In Pearlania everybody is fond of pearls. One company, called The Royal Pearl, produces a lot of jewelry with pearls in it. The Royal Pearl has its name because it delivers to the royal family of Pearlania. But it also produces bracelets and necklaces for ordinary people. Of course the quality of the pearls for these people is much lower then the quality of pearls for the royal family. In Pearlania pearls are separated into 100 different quality classes. A quality class is identified by the price for one single pearl in that quality class. This price is unique for that quality class and the price is always higher then the price for a pearl in a lower quality class.

Every month the stock manager of The Royal Pearl prepares a list with the number of pearls needed in each quality class. The pearls are bought on the local pearl market. Each quality class has its own price per pearl, but for every complete deal in a certain quality class one has to pay an extra amount of money equal to ten pearls in that class. This is to prevent tourists from buying just one pearl.

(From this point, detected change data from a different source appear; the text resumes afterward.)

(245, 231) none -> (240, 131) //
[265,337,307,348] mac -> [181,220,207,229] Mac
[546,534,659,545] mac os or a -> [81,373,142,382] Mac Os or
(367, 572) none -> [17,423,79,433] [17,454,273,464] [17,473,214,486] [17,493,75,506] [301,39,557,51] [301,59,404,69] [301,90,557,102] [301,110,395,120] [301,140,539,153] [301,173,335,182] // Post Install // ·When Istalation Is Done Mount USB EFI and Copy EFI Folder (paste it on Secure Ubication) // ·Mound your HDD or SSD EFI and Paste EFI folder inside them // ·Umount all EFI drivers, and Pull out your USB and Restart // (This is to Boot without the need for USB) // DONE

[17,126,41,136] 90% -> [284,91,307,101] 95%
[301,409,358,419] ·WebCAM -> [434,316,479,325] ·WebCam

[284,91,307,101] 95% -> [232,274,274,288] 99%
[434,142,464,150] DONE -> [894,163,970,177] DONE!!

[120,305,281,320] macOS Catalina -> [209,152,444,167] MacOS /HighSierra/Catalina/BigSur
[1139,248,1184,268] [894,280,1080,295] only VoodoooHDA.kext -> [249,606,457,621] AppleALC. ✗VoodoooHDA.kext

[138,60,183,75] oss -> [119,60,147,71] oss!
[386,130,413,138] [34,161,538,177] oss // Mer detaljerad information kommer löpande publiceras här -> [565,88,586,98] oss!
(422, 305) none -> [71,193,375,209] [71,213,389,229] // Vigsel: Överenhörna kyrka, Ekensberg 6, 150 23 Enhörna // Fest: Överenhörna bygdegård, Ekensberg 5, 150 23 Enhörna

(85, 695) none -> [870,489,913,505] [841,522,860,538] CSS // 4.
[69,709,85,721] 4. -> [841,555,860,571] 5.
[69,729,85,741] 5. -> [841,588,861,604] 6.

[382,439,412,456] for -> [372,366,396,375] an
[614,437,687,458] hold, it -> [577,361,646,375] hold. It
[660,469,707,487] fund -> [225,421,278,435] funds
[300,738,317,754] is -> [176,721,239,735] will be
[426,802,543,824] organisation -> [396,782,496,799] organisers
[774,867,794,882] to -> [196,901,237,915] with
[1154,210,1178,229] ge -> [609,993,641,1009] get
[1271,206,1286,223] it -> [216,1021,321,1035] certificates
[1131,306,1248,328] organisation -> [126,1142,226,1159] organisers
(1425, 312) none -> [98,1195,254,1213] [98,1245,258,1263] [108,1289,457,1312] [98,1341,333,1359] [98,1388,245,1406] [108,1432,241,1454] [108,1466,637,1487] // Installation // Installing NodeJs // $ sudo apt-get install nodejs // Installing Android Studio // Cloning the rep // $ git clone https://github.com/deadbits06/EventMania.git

Also The Royal Pearl is suffering from the slow-down of the global economy. Therefore the company needs to be more efficient. The CFO (chief financial officer) has discovered that he can sometimes save money by buying pearls in a higher quality class than is actually needed. No customer will blame The Royal Pearl for putting better pearls in the bracelets, as long as the prices remain the same.

For example 5 pearls are needed in the 10 Euro category and 100 pearls are needed in the 20 Euro category. That will normally cost: (5+10)*10 + (100+10)*20 = 2350 Euro.

Buying all 105 pearls in the 20 Euro category only costs: (5+100+10)*20 = 2300 Euro.

The problem is that it requires a lot of computing work before the CFO knows how many pearls can best be bought in a higher quality class. You are asked to help The Royal Pearl with a computer program.

Given a list with the number of pearls and the price per pearl in different quality classes, give the lowest possible price needed to buy everything on the list. Pearls can be bought in the requested, or in a higher quality class, but not in a lower one.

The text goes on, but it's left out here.